ProfitWell is excellent if you primarily want a free metrics dashboard with occasional Slack summaries. ChargeBell is the better fit if you want a precise, per-subscription-event Slack feed with the MRR delta and a Stripe link on every message. Generic Zapier "Stripe → Slack" recipes can send the events too, but you'd build the MRR normalization and upgrade/downgrade detection yourself — more on that in ChargeBell vs. Zapier.

Key takeaways

  • Stripe gives you four subscription events but no upgrade, downgrade, or cancel event and no MRR number — you diff previous_attributes and normalize intervals yourself.
  • Always check status, or canceled trials and failed payments look like successful conversions.
  • Add customer.subscription.trial_will_end to your webhook endpoint explicitly — it's easy to miss.
  • ChargeBell posts new_subscriber 🎉, plan_changed ⬆️, subscription_canceled 😕, and trial_ending ⏳ with a signed MRR delta and a Stripe deep-link on each.
  • The weekly digest rolls it up into New, Upgrade, Churned, Net, and a biggest-win line.

See your MRR move in Slack

Connect Stripe and Slack, pick a channel, and get new subs, plan changes, and cancellations with the MRR delta on every alert. Free plan, no card needed.

Start freeFree plan · no card needed

Frequently asked questions

Which Stripe events do I need to monitor subscriptions in Slack?

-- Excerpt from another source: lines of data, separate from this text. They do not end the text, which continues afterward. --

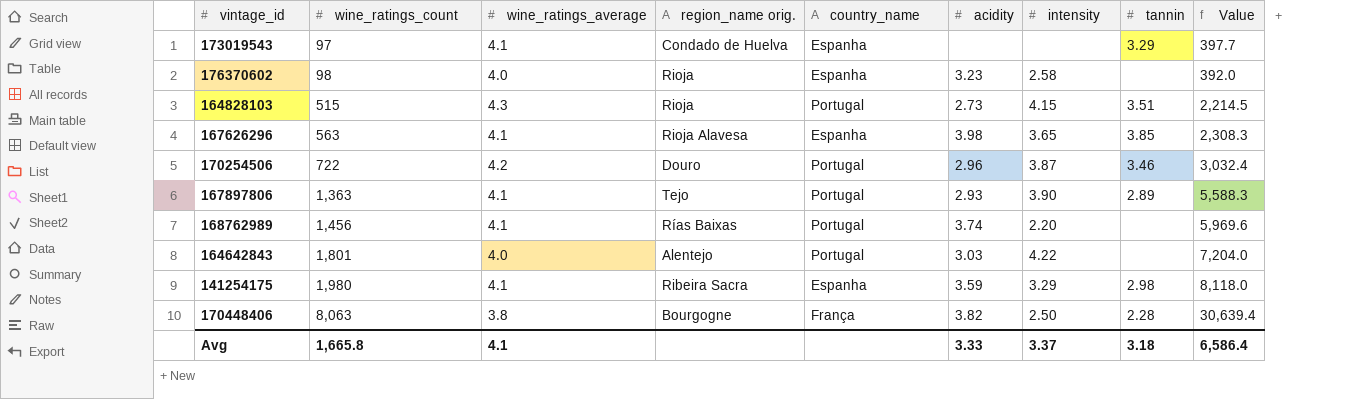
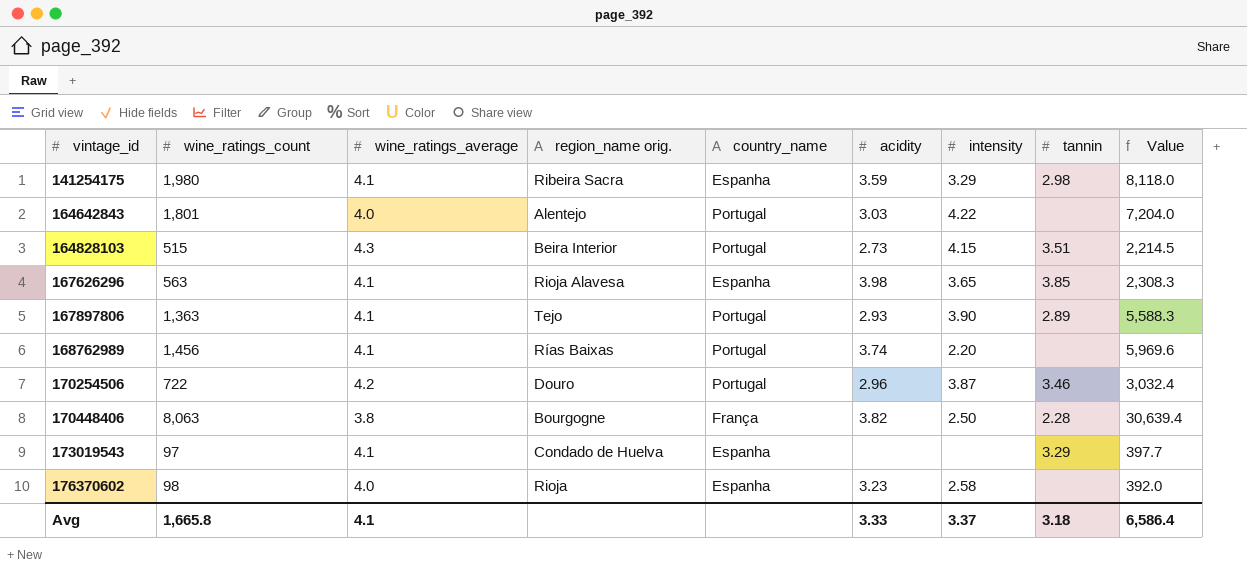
row order: wine_ratings_count ascending -> vintage_id ascending
164828103 | region_name orig.: Rioja -> Beira Interior

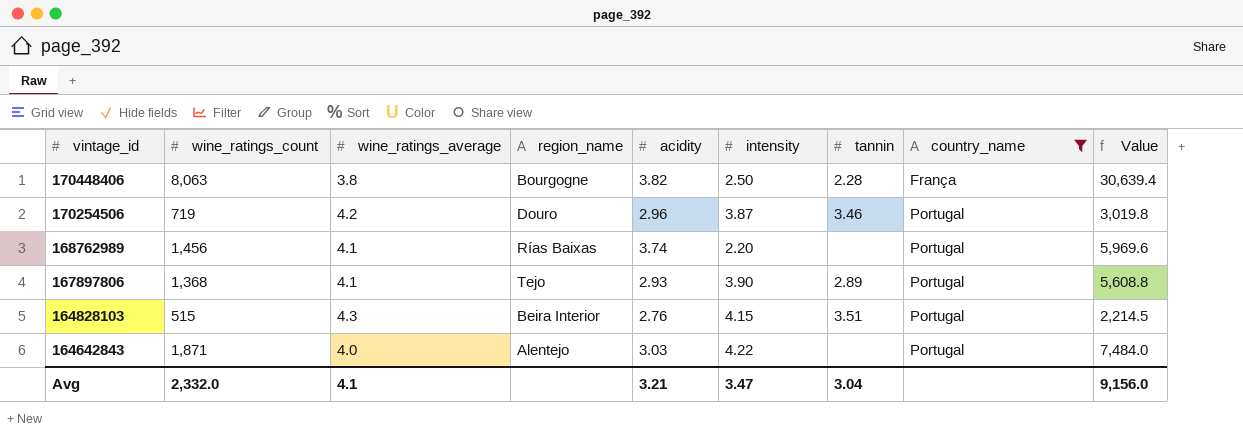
filter: none -> country_name != Espanha
row order: vintage_id ascending -> vintage_id descending
column name: region_name orig. -> region_name
column country_name | position: 5 -> 8
170254506 | wine_ratings_count: 722 -> 719
170254506 | Value: 3,032.4 -> 3,019.8
167897806 | wine_ratings_count: 1,363 -> 1,368
167897806 | Value: 5,588.3 -> 5,608.8
164828103 | acidity: 2.73 -> 2.76
164642843 | wine_ratings_count: 1,801 -> 1,871
164642843 | Value: 7,204.0 -> 7,484.0
Avg | wine_ratings_count: 1,665.8 -> 2,332.0
Avg | acidity: 3.33 -> 3.21
Avg | intensity: 3.37 -> 3.47
Avg | tannin: 3.18 -> 3.04
Avg | Value: 6,586.4 -> 9,156.0

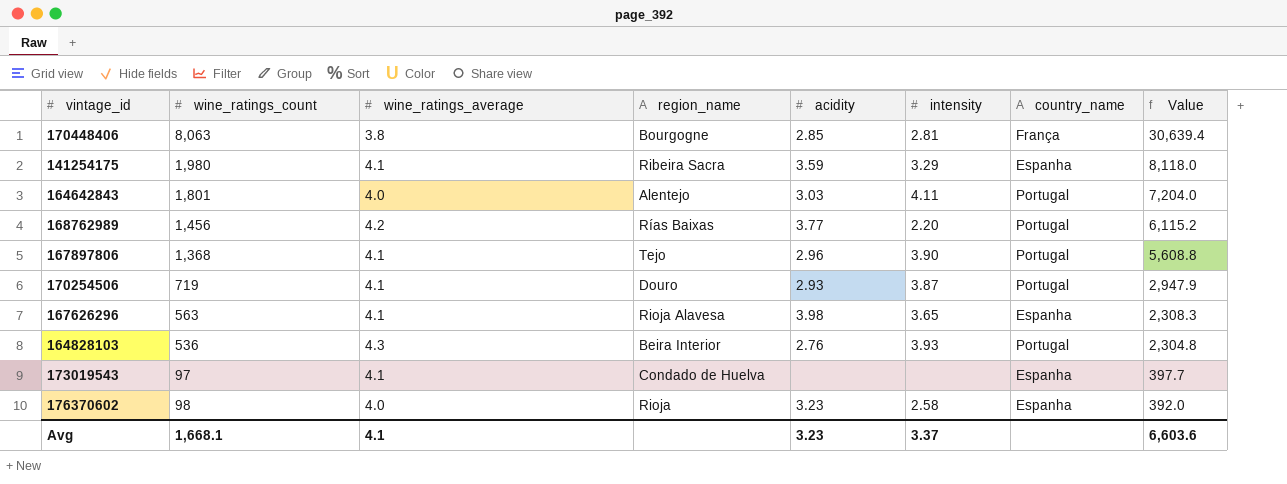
filter: country_name != Espanha -> none
row order: vintage_id descending -> Value descending
column tannin | position: 7 -> none
170448406 | acidity: 3.82 -> 2.85
170448406 | intensity: 2.50 -> 2.81
164642843 | wine_ratings_count: 1,871 -> 1,801
164642843 | intensity: 4.22 -> 4.11
164642843 | Value: 7,484.0 -> 7,204.0
168762989 | wine_ratings_average: 4.1 -> 4.2
168762989 | acidity: 3.74 -> 3.77
168762989 | Value: 5,969.6 -> 6,115.2
167897806 | acidity: 2.93 -> 2.96
170254506 | wine_ratings_average: 4.2 -> 4.1
170254506 | acidity: 2.96 -> 2.93
170254506 | Value: 3,019.8 -> 2,947.9
164828103 | wine_ratings_count: 515 -> 536
164828103 | intensity: 4.15 -> 3.93
164828103 | Value: 2,214.5 -> 2,304.8
Avg | wine_ratings_count: 2,332.0 -> 1,668.1
Avg | acidity: 3.21 -> 3.23
Avg | intensity: 3.47 -> 3.37
Avg | Value: 9,156.0 -> 6,603.6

Four cover almost everything: customer.subscription.created (new sub), customer.subscription.updated (any change — plan switch, coupon, status flip), customer.subscription.trial_will_end (3 days before a trial converts), and customer.subscription.deleted (fully ended). Add subscription.paused and subscription.resumed if you use pause behavior.

How do I tell an upgrade from a downgrade in Stripe webhooks?

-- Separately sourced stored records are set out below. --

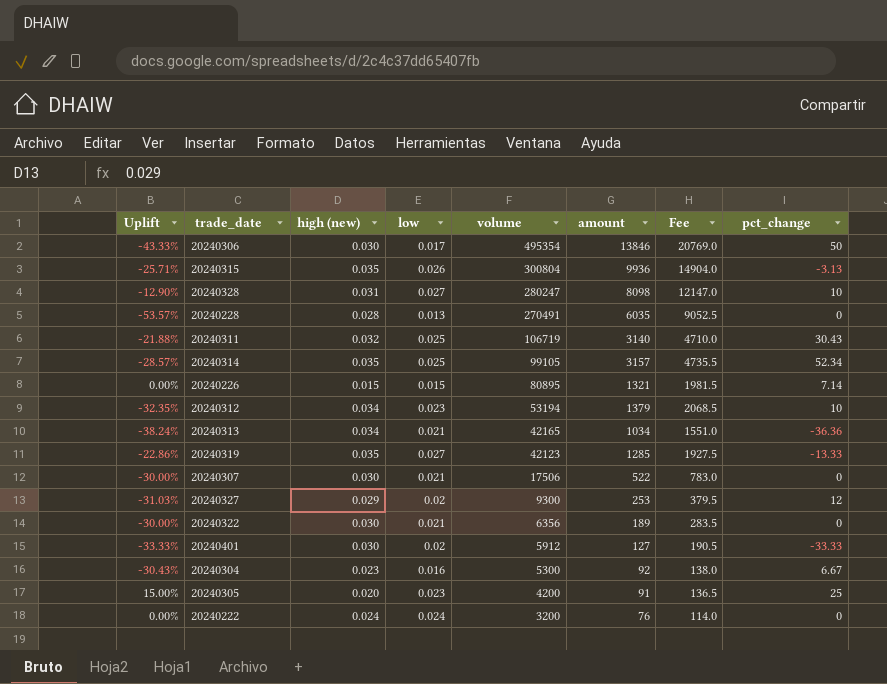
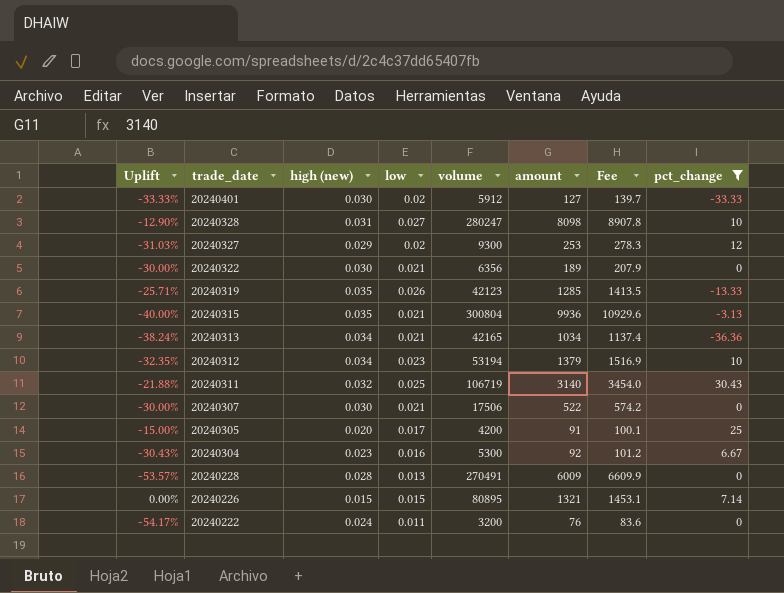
filter: none -> pct_change <= 30.43
row order: volume descending -> trade_date descending
column Fee | formula: [amount] * 1.5 -> [amount] * 1.1
20240319 | Uplift: -22.86% -> -25.71%
20240319 | low: 0.027 -> 0.026
20240315 | Uplift: -25.71% -> -40.00%
20240315 | low: 0.026 -> 0.021
20240305 | Uplift: 15.00% -> -15.00%
20240305 | low: 0.023 -> 0.017
20240228 | amount: 6035 -> 6009
20240222 | Uplift: 0.00% -> -54.17%
20240222 | low: 0.024 -> 0.011

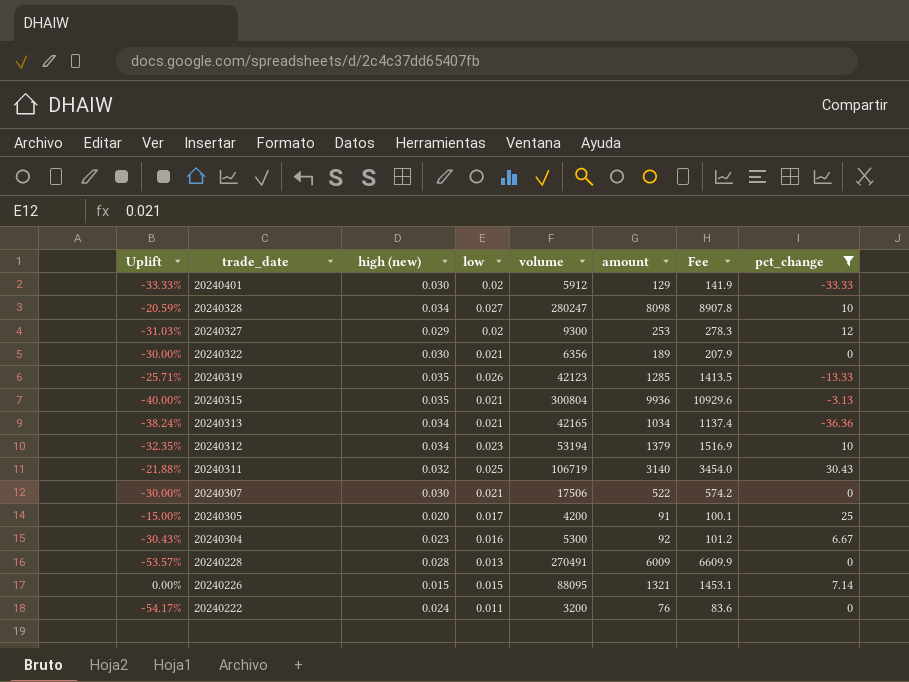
20240401 | amount: 127 -> 129
20240401 | Fee: 139.7 -> 141.9
20240328 | Uplift: -12.90% -> -20.59%
20240328 | high (new): 0.031 -> 0.034
20240226 | volume: 80895 -> 88095

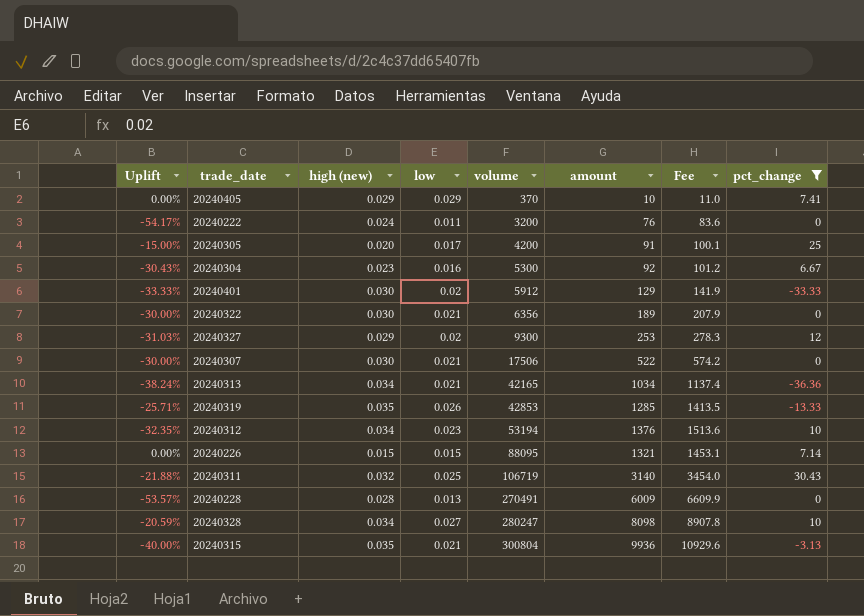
row order: trade_date descending -> volume ascending
row 20240405: none -> 0.00% | 0.029 | 0.029 | 370 | 10 | 11.0 | 7.41
20240319 | volume: 42123 -> 42853
20240312 | amount: 1379 -> 1376
20240312 | Fee: 1516.9 -> 1513.6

There's no dedicated event — both arrive as customer.subscription.updated. Compare the old price in previous_attributes against the new price on the object: higher is an upgrade (expansion MRR), lower is a downgrade (contraction MRR). ChargeBell does this diff for you and prints a signed MRR delta on the alert.

Does ChargeBell show the MRR impact of a subscription change?

Yes. Every subscription alert carries a signed MRR delta, normalized to a monthly figure (yearly ÷ 12, weekly × 4, daily × 30, times item quantity): positive for new subs and upgrades, negative for downgrades and cancellations. The weekly digest sums these into New, Upgrade, Churned, and Net MRR.

Why didn't I get a trial-ending alert from Stripe?

customer.subscription.trial_will_end has to be added explicitly to your webhook endpoint's event list in the Stripe Dashboard. A generic "all subscription events" selection often misses it. In ChargeBell the trial_ending alert is off by default — toggle it on if you run trials.

Can ChargeBell change my subscriptions in Stripe?

No. ChargeBell connects through official read-only Stripe Connect OAuth. It can see subscription events to send alerts, but it can never move money, cancel, upgrade, or edit anything in your Stripe account. You can disconnect in one click and your data is deleted with it.

Is there a free way to track MRR movement in Slack?

Yes. ChargeBell's free plan sends every subscription alert in real time — up to 100 alerts a month with 7 days of history. Daily and weekly MRR digests and full history are on the Pro plan ($24/month or $240/year). ProfitWell Metrics is another free option, geared more toward dashboards than a per-event feed.